Cependant,Cela pourrait presque s’apparenter à un effet “passerelle” inversé – la théorie (principalement appliquée au cannabis) selon laquelle la consommation d’une drogue entraîne la consommation d’autres drogues plus addictives. Cette théorie a été largement démystifiée comme une simplification excessive de la consommation de drogues et de la dépendance, qui est dynamique et ne suit pas de paliers spécifiques.
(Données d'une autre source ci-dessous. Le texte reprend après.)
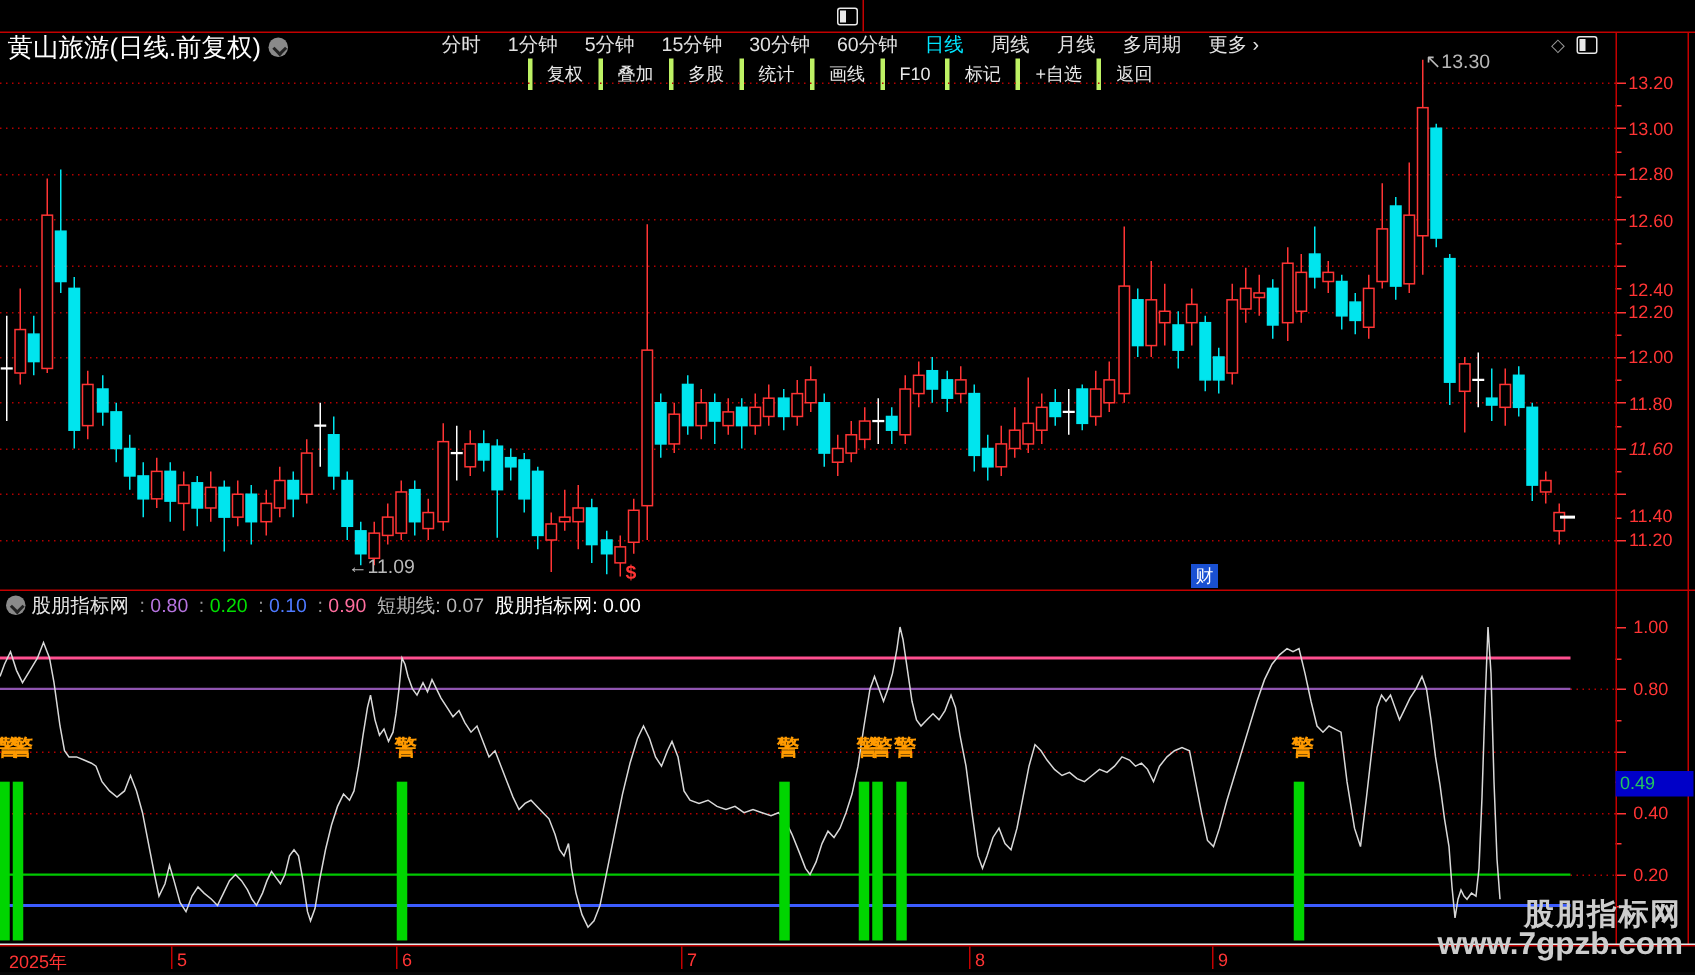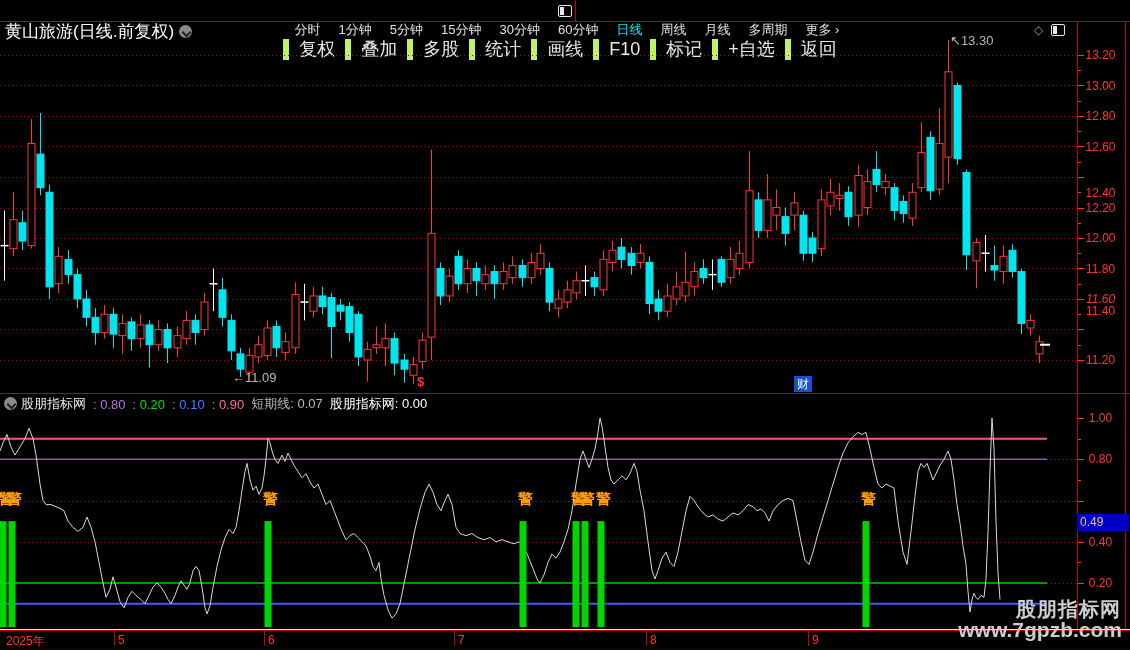"复权" .rmenu-item { border-left: 6px solid #bef264 -> 3px solid #bef264; font-size: 18px -> 12px }
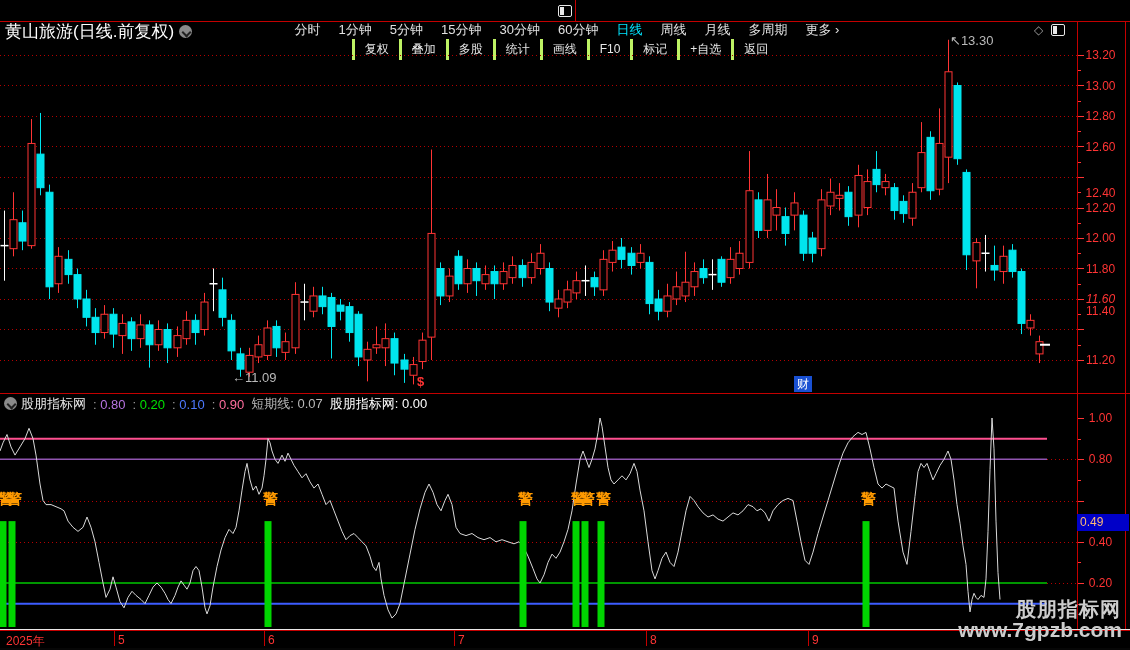"11.40" div.axis-label { top: 304px -> 337px }
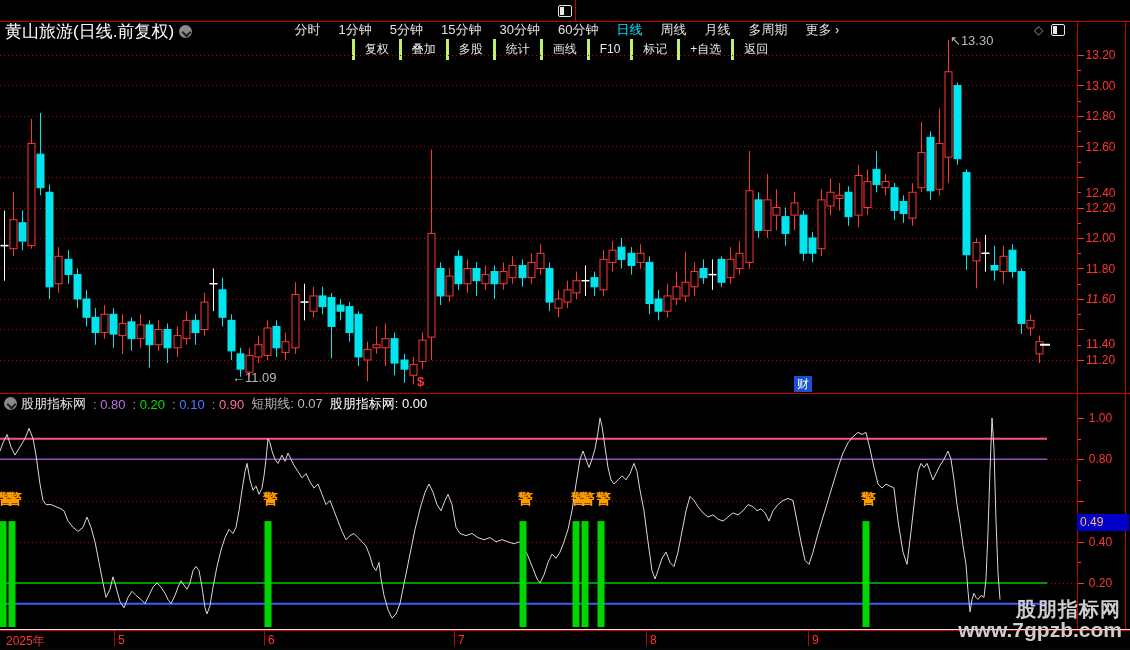"0.49" #cur-val-box { color: #fdba74 -> #22c55e }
Mais Mme Ball et ses co-auteurs soulignent à plusieurs reprises que les données disponibles n’expliquent pas suffisamment pourquoi les adolescents s’intéressent moins aux drogues, au sexe et aux infractions à la loi. De nombreuses théories doivent encore être testées et “les preuves définitives font défaut”, notent-ils. Il est particulièrement difficile d’analyser toutes ces données dans un si grand nombre de pays différents, qui ont une myriade d’origines et de coutumes sociales différentes – mais quoi qu’il en soit, les comportements à risque chez les adolescents sont moins courants aujourd’hui.

On pourrait penser que c’est une bonne chose que les enfants fassent moins de ces choses, alors pourquoi se donner la peine d’enquêter ? Mais Ball et ses collègues se demandent si “la diminution des comportements à risque ne serait pas un effet secondaire positif d’un monde qui, plus généralement, est de plus en plus hostile au développement sain des jeunes”.

Peut-être les adolescents ont-ils remplacé la consommation d’alcool ou les rapports sexuels non protégés par d’autres comportements malsains, comme le vapotage, les sextos, les jeux vidéo en ligne ou un fort engagement dans les médias sociaux.

“Ces comportements à risque modernes sont peut-être moins mortels que ceux du passé, comme en témoigne la baisse de la mortalité des adolescents depuis 2000”, notent Ball et ses coauteurs, “mais ces nouveaux comportements suscitent une inquiétude considérable de la part des parents et de la société. Leur degré de nocivité du point de vue de la santé publique reste incertain.”

Il est clair que nous avons besoin de plus de recherches dans ce domaine, d’autant plus que la santé mentale des adolescents est en crise. Les auteurs notent que les données qu’ils utilisent datent d’avant la pandémie de COVID-19, qui a apparemment jeté de l’huile sur le feu de la santé mentale qui faisait déjà rage. Ce n’est pas parce que les enfants ont moins d’ennuis que les enfants vont bien.